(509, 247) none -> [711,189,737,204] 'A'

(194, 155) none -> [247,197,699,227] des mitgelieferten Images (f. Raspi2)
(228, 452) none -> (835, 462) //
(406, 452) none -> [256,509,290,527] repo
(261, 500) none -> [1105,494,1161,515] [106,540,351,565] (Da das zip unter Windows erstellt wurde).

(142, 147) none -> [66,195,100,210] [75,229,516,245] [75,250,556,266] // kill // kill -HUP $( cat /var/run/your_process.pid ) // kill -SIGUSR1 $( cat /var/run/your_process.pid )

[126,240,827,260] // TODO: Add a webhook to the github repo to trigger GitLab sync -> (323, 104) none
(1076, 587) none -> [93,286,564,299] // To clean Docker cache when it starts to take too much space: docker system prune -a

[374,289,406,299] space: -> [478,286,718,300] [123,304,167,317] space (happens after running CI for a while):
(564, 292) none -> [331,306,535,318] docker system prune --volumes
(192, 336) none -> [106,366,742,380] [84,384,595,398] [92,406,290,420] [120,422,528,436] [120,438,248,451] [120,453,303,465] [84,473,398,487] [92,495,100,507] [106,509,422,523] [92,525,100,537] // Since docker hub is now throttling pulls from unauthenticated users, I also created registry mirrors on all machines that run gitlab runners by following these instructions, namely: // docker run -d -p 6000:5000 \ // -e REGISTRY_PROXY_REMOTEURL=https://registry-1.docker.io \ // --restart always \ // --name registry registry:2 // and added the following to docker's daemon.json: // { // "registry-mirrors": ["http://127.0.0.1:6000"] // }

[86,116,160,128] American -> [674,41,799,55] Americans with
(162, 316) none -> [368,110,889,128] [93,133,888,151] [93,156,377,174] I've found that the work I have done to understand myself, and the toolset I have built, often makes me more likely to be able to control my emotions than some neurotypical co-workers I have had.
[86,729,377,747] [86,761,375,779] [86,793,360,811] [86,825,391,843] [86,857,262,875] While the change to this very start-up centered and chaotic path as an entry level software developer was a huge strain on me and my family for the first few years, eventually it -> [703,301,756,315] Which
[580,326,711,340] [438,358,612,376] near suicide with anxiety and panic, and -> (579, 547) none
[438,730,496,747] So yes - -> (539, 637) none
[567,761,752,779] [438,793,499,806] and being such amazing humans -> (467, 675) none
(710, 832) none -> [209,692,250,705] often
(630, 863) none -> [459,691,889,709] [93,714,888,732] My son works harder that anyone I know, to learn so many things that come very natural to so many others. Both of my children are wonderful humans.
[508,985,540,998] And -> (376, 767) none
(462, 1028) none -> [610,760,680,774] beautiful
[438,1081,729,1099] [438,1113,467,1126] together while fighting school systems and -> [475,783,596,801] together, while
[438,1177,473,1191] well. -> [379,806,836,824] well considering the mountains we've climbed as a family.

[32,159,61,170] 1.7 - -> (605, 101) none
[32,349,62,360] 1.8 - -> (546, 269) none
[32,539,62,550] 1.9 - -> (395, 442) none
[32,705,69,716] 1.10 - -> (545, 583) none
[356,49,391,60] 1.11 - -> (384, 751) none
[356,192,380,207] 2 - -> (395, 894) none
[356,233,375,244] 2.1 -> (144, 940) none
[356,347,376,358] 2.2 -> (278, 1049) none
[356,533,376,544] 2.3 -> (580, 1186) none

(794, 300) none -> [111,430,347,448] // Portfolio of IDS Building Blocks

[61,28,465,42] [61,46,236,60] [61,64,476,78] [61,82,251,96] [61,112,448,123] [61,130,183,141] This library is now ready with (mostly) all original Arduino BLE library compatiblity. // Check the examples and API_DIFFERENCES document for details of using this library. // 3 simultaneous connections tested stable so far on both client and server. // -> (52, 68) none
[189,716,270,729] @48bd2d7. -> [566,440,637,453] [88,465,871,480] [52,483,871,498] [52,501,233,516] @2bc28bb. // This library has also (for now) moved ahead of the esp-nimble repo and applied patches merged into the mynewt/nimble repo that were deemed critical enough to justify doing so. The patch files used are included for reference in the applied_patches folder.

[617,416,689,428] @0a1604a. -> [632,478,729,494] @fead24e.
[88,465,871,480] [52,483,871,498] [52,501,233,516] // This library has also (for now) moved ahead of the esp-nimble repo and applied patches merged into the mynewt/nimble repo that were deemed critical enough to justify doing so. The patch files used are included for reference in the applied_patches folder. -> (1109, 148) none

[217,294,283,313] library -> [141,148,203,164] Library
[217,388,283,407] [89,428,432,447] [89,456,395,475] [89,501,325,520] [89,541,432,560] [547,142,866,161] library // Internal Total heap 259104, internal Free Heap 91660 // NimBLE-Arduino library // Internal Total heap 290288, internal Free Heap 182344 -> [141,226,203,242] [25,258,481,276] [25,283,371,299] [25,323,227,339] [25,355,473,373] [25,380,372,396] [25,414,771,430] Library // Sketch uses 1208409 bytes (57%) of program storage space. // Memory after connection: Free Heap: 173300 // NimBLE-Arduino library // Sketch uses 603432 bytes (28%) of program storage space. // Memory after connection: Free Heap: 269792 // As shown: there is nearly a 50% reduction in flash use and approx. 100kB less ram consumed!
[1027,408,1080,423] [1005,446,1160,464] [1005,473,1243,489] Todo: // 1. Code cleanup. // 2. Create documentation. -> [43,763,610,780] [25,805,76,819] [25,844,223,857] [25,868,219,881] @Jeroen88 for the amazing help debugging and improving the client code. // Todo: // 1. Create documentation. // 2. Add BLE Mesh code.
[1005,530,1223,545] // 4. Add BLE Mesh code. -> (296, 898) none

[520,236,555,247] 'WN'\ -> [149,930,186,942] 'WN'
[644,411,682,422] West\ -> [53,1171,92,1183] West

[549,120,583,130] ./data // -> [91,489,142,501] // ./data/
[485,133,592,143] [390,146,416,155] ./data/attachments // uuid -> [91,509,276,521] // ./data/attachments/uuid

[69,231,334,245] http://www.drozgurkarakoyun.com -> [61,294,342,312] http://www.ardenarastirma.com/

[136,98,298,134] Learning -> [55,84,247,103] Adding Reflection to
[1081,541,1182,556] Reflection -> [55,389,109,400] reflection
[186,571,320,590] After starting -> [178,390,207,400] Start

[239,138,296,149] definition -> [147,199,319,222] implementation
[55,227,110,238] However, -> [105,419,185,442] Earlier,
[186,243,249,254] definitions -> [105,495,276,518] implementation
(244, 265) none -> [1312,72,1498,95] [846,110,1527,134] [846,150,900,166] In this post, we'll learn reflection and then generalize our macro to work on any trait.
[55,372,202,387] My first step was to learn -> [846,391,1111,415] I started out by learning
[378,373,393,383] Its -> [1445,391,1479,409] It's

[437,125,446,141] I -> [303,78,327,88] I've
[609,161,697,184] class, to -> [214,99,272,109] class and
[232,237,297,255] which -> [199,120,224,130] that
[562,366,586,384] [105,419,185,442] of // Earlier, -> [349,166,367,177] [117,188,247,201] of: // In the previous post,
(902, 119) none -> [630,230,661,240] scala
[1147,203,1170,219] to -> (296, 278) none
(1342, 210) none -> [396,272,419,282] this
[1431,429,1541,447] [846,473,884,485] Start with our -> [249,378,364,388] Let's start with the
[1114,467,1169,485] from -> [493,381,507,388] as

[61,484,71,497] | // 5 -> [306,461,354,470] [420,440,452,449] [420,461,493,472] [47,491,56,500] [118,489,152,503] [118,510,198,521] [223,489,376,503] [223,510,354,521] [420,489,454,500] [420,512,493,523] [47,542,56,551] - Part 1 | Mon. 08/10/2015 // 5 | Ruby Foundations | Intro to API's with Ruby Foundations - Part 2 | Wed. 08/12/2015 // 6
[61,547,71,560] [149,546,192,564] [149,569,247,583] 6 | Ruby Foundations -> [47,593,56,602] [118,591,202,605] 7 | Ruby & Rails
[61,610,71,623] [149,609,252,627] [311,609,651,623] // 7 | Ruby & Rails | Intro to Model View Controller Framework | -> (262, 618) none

### Exercise instructions
From the records above, copy only the lines starting with the line that holds "[186,243,249,254] definitions ->" and going on through the line that holds "[55,372,202,387] My first", exactly as written.

### Answer section
[186,243,249,254] definitions -> [105,495,276,518] implementation
(244, 265) none -> [1312,72,1498,95] [846,110,1527,134] [846,150,900,166] In this post, we'll learn reflection and then generalize our macro to work on any trait.
[55,372,202,387] My first step was to learn -> [846,391,1111,415] I started out by learning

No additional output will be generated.